History of Cinnamon
December 13th, 2007 by George
HISTORY
Cinnamon has an interesting history and a variety of uses including uses as a spice, medicinal uses and even as an embalming agent in ancient Egypt. It emerges into history from the earliest Chinese texts on the subject of botanical medicine about 2700 BC, and more recently in the bible as early as about 1400 BC. Cinnamon, which comes from the bark of a small Southeast Asian evergreen tree, was treasured more than gold during some times in history. Cinnamon (also true cinnamon or Ceylon Cinnamon) comes from Brazil, the Caribbean, India, Madagascar, and Sri-Lanka; while more common Cassia (Chinese cinnamon) is found in China, Indonesia and Vietnam. The most common cinnamon in the US today is Cassia, or Chinese Cinnamon.

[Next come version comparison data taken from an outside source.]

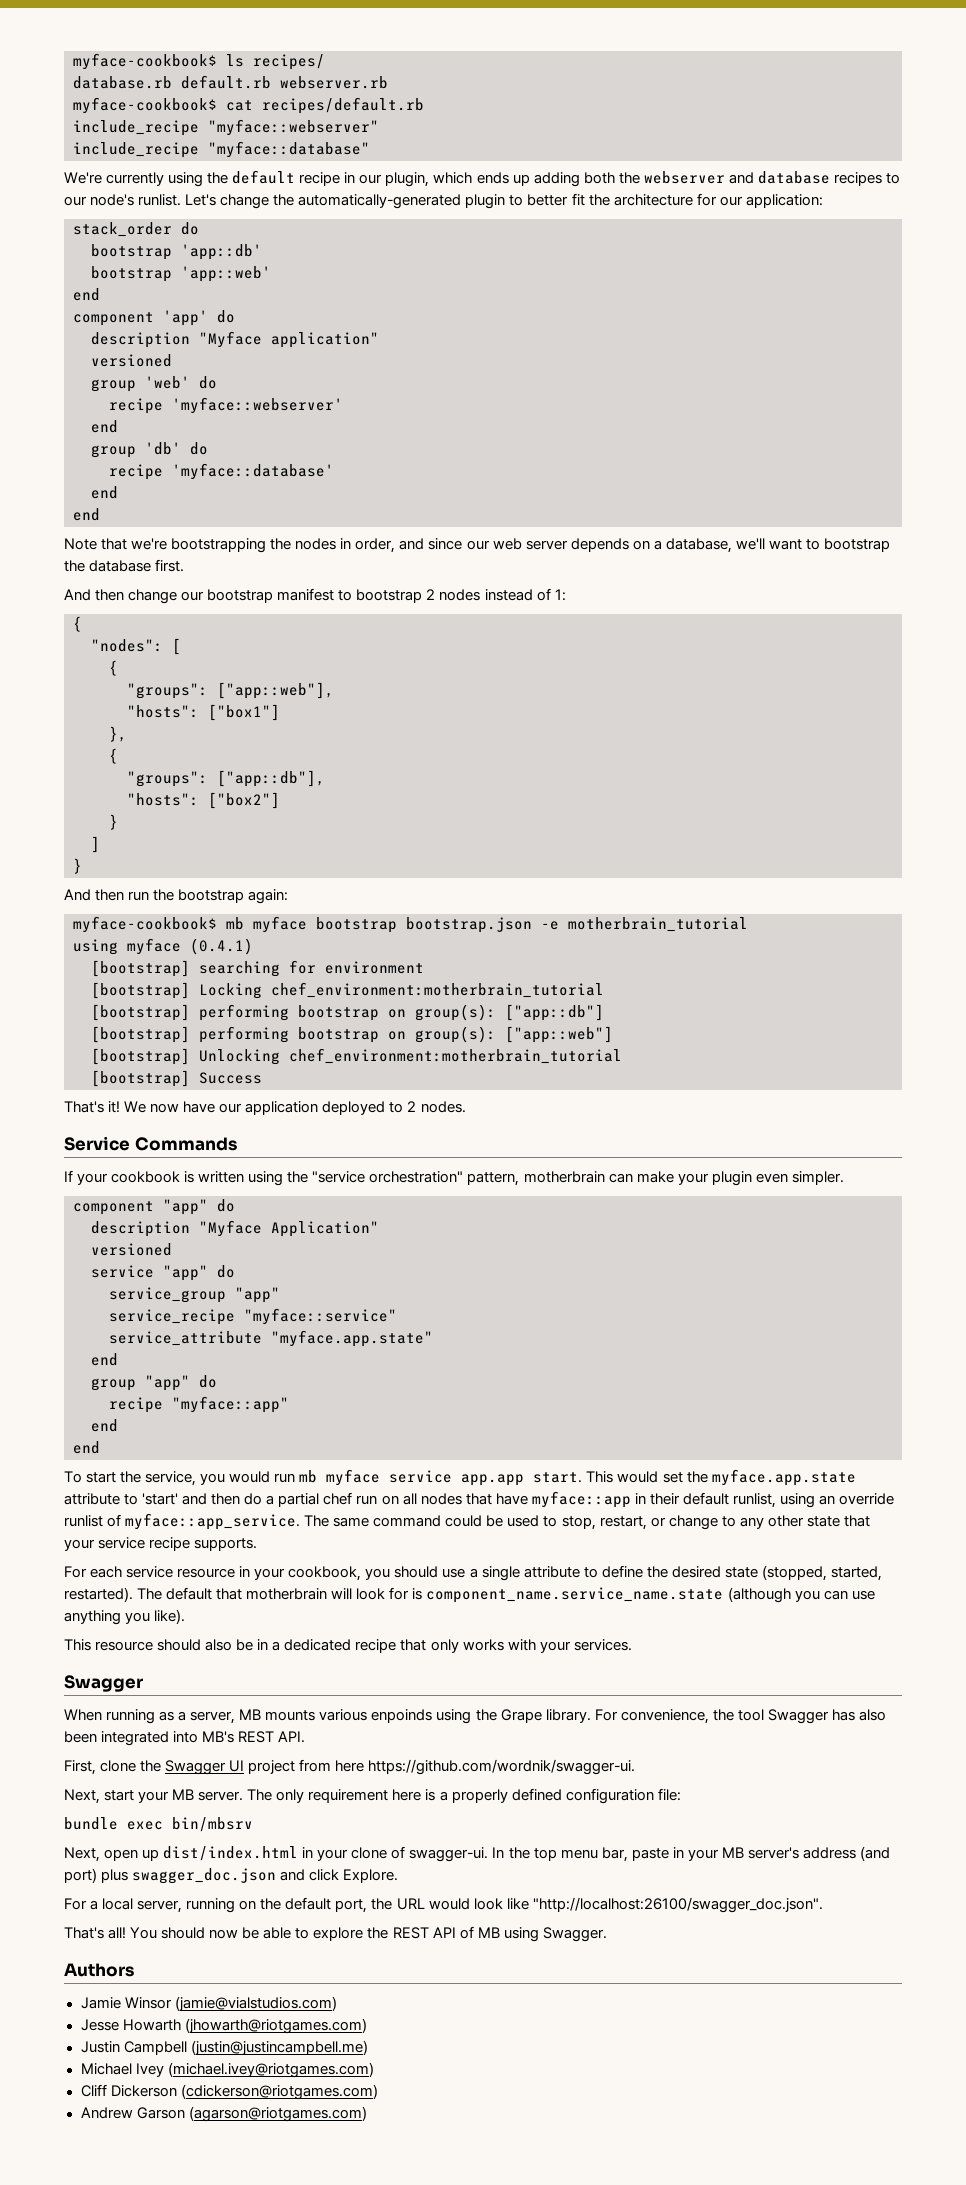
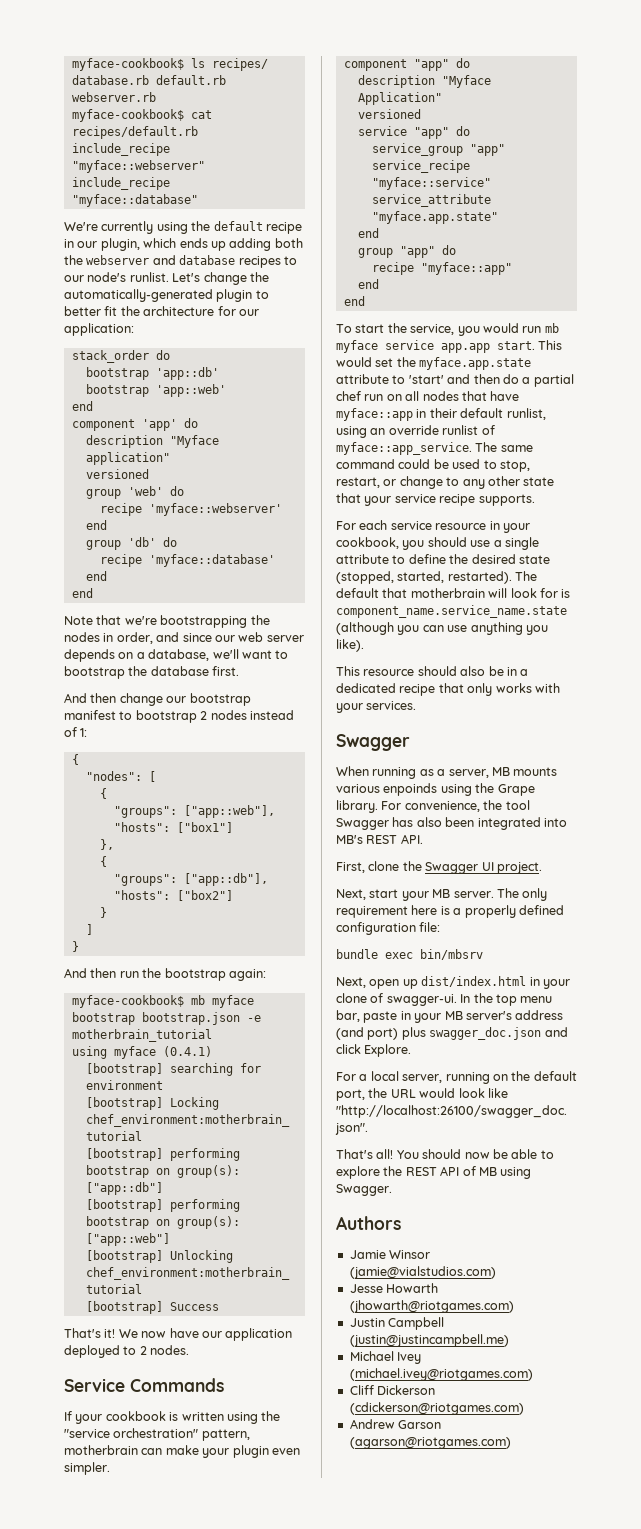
- First, clone the Swagger UI project from here https://github.com/wordnik/swagger-ui.
+ First, clone the Swagger UI project.

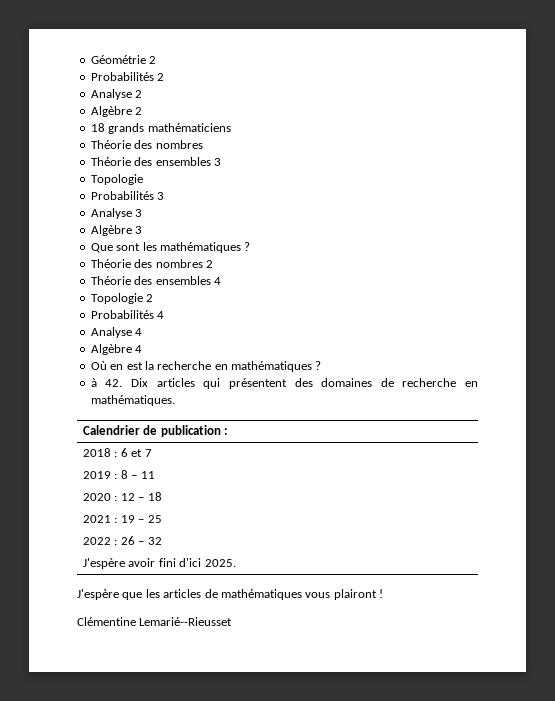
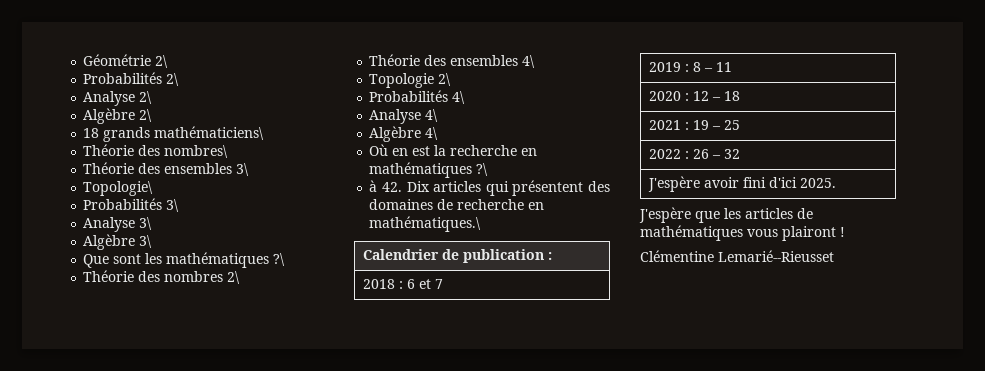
- Géométrie 2
- Probabilités 2
- Analyse 2
- Algèbre 2
+ Géométrie 2\
+ Probabilités 2\
+ Analyse 2\
+ Algèbre 2\
- 18 grands mathématiciens
- Théorie des nombres
- Théorie des ensembles 3
- Topologie
- Probabilités 3
- Analyse 3
- Algèbre 3
+ 18 grands mathématiciens\
+ Théorie des nombres\
+ Théorie des ensembles 3\
+ Topologie\
+ Probabilités 3\
+ Analyse 3\
+ Algèbre 3\
- Que sont les mathématiques ?
- Théorie des nombres 2
- Théorie des ensembles 4
- Topologie 2
- Probabilités 4
- Analyse 4
- Algèbre 4
+ Que sont les mathématiques ?\
+ Théorie des nombres 2\
+ Théorie des ensembles 4\
+ Topologie 2\
+ Probabilités 4\
+ Analyse 4\
+ Algèbre 4\
- Où en est la recherche en mathématiques ?
+ Où en est la recherche en mathématiques ?\
- à 42. Dix articles qui présentent des domaines de recherche en mathématiques.
+ à 42. Dix articles qui présentent des domaines de recherche en mathématiques.\

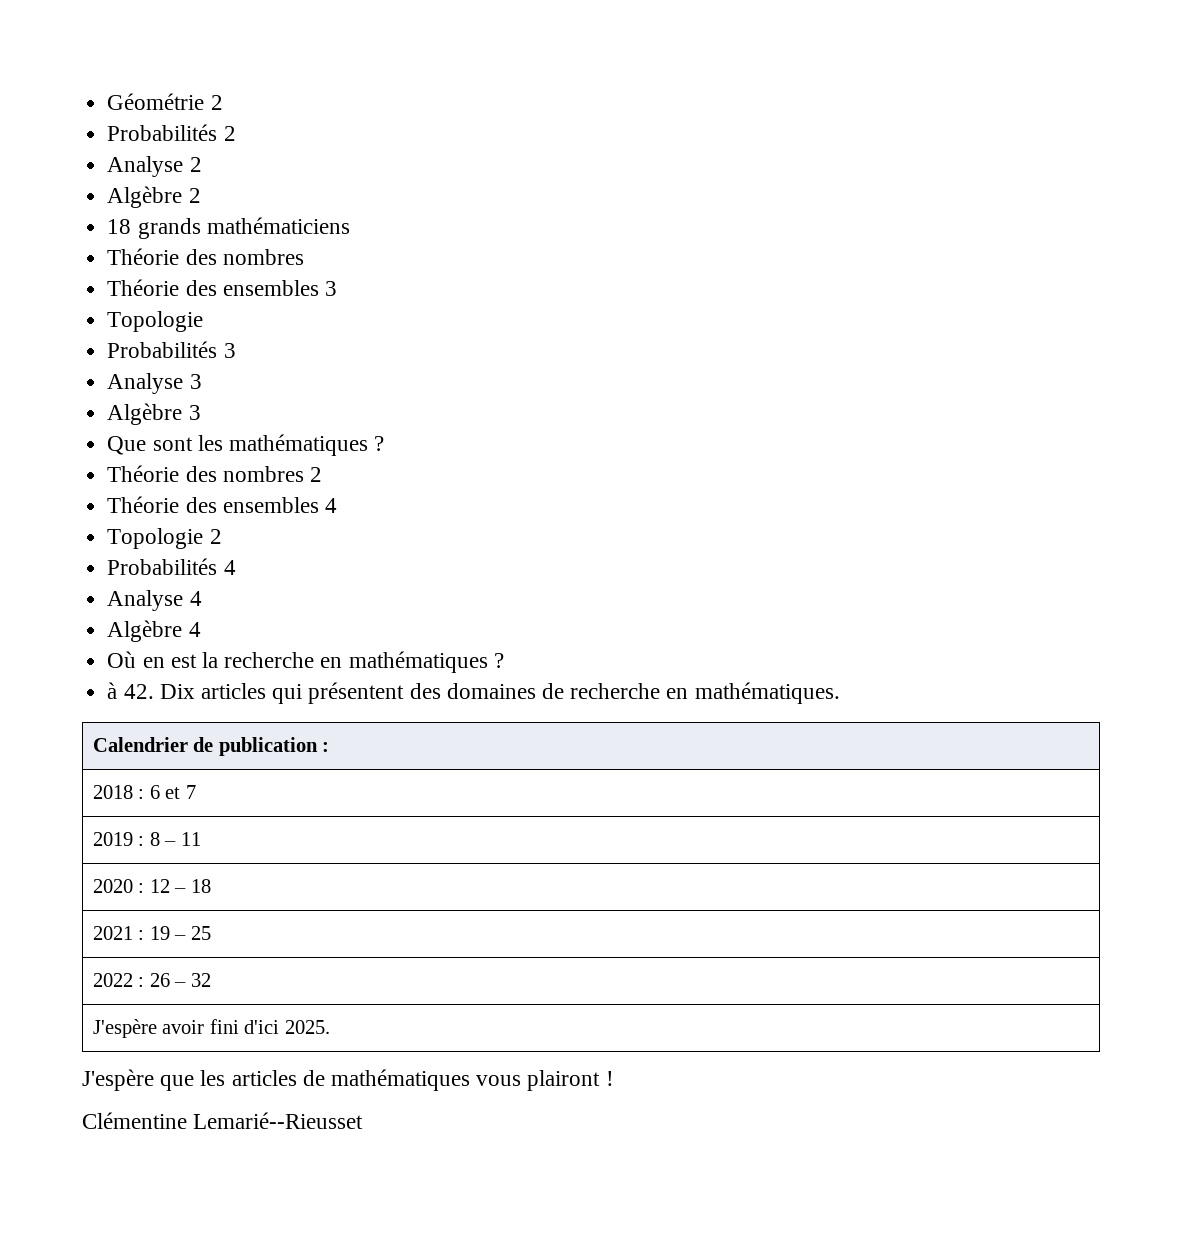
- Géométrie 2\
- Probabilités 2\
- Analyse 2\
- Algèbre 2\
+ Géométrie 2
+ Probabilités 2
+ Analyse 2
+ Algèbre 2
- 18 grands mathématiciens\
- Théorie des nombres\
- Théorie des ensembles 3\
- Topologie\
- Probabilités 3\
- Analyse 3\
- Algèbre 3\
+ 18 grands mathématiciens
+ Théorie des nombres
+ Théorie des ensembles 3
+ Topologie
+ Probabilités 3
+ Analyse 3
+ Algèbre 3
- Que sont les mathématiques ?\
- Théorie des nombres 2\
- Théorie des ensembles 4\
- Topologie 2\
- Probabilités 4\
- Analyse 4\
- Algèbre 4\
+ Que sont les mathématiques ?
+ Théorie des nombres 2
+ Théorie des ensembles 4
+ Topologie 2
+ Probabilités 4
+ Analyse 4
+ Algèbre 4
- Où en est la recherche en mathématiques ?\
+ Où en est la recherche en mathématiques ?
- à 42. Dix articles qui présentent des domaines de recherche en mathématiques.\
+ à 42. Dix articles qui présentent des domaines de recherche en mathématiques.

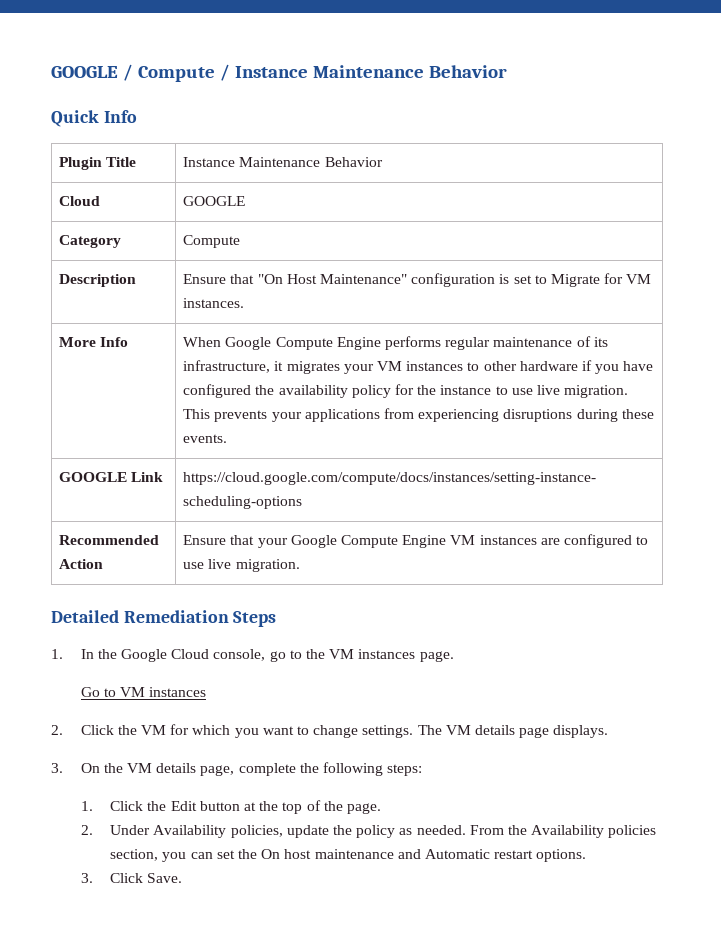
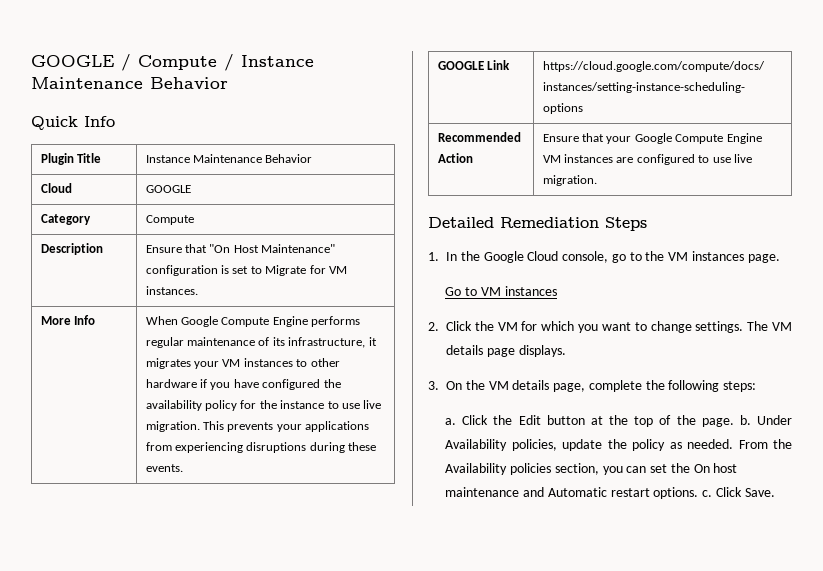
- 1. Click the Edit button at the top of the page.
- 2. Under Availability policies, update the policy as needed.
+ a. Click the Edit button at the top of the page. b. Under Availability policies, update the policy as needed.
- From the Availability policies section, you can set the On host maintenance and Automatic restart options.
- 3. Click Save.
+ From the Availability policies section, you can set the On host maintenance and Automatic restart options. c. Click Save.

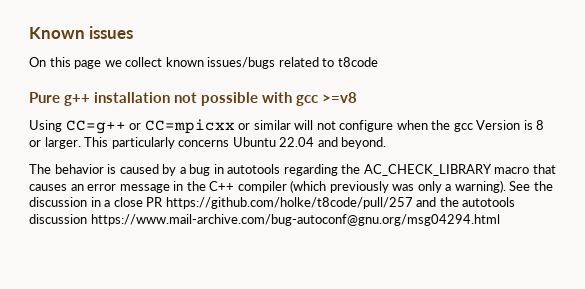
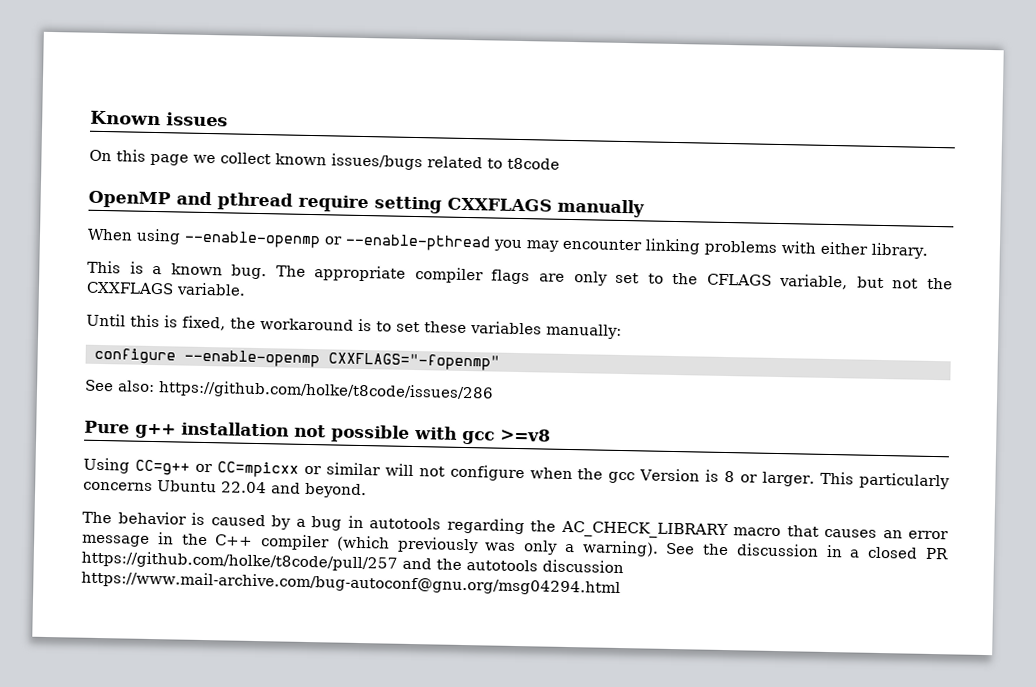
+ OpenMP and pthread require setting CXXFLAGS manually
+ When using --enable-openmp or --enable-pthread you may encounter linking problems with either library.
+ This is a known bug. The appropriate compiler flags are only set to the CFLAGS variable, but not the CXXFLAGS variable.
+ Until this is fixed, the workaround is to set these variables manually:
+ configure --enable-openmp CXXFLAGS="-fopenmp"
+ See also: https://github.com/holke/t8code/issues/286
- See the discussion in a close PR https://github.com/holke/t8code/pull/257 and the autotools discussion https://www.mail-archive.com/bug-autoconf@gnu.org/msg04294.html
+ See the discussion in a closed PR https://github.com/holke/t8code/pull/257 and the autotools discussion https://www.mail-archive.com/bug-autoconf@gnu.org/msg04294.html

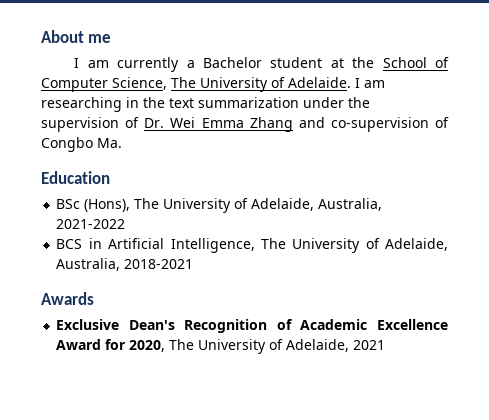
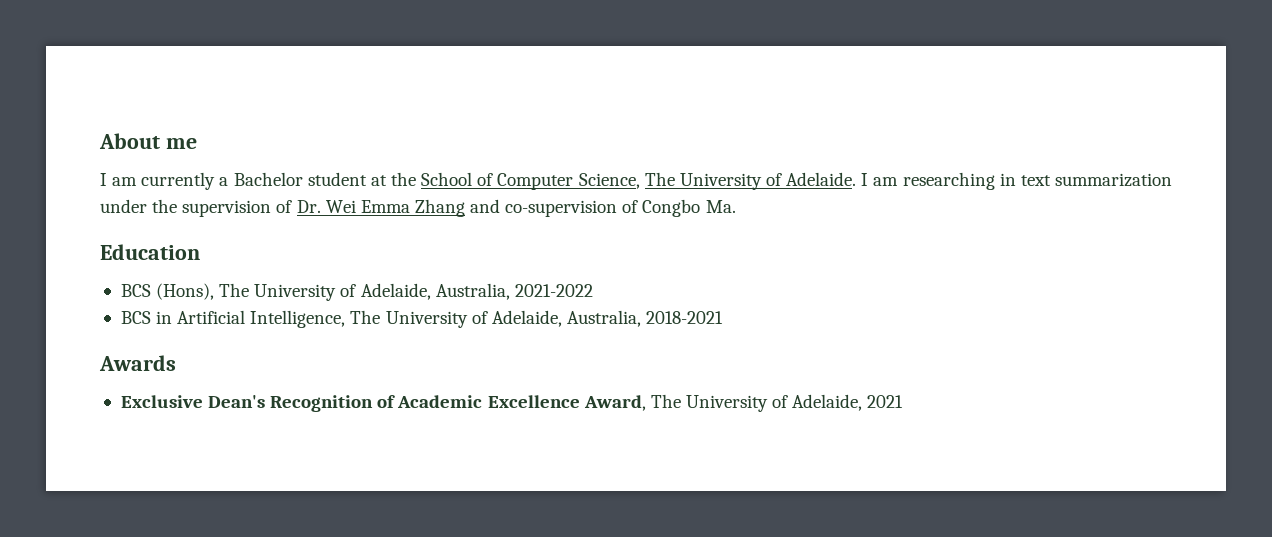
- I am researching in the text summarization under the supervision of Dr. Wei Emma Zhang and co-supervision of Congbo Ma.
+ I am researching in text summarization under the supervision of Dr. Wei Emma Zhang and co-supervision of Congbo Ma.
- BSc (Hons), The University of Adelaide, Australia, 2021-2022
+ BCS (Hons), The University of Adelaide, Australia, 2021-2022
- Exclusive Dean's Recognition of Academic Excellence Award for 2020, The University of Adelaide, 2021
+ Exclusive Dean's Recognition of Academic Excellence Award, The University of Adelaide, 2021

The ancient “cinnamon trade” ran from East Asia and India to the rest of West Asia and later Africa, and Europe. Its trade has made many people and even empires & republics rich - some have flourished while others met their demise. Eventually the Crusades exposed cinnamon to Europeans even more and demand increased.
COMING SOON
Cinnamon’s Uses Throughout History: Cinnamon has been used to prevent food spoilage, treat illnesses, flavor food, freshen breath and more.
REFERENCES & EXTENDED READING
http://en.wikipedia.org/wiki/Cinnamon
http://www.cinnamonpills.com/
http://www.foodreference.com/html/artcinnamon.html
http://www.historyforkids.org/learn/india/food/cinnamon.htm
http://www.monumentalmassage.com/articles/benefits_of_cinnamon.html
http://www.whfoods.org/genpage.php?tname=foodspice&dbid=6
This entry was posted on Thursday, December 13th, 2007 at 10:08 pm and is filed under Food, Health. You can follow any responses to this entry through the RSS 2.0 feed. You can leave a response, or trackback from your own site.















December 16th, 2007 at 5:32 pm
Interesting Article. I knew there were good reasons to use cinnamon, but not sure about all of them.
I couldn’t help but smile at the most common type of cinnamon in the US today being Chinese Cinnamon. Don’t most all items in common use in the United States today originate from China?
December 19th, 2007 at 10:03 am
Thanks, when I found out about all these different uses I HAD to write about it!
Yup, I guess it is just another “Made in China” tag to go with many others.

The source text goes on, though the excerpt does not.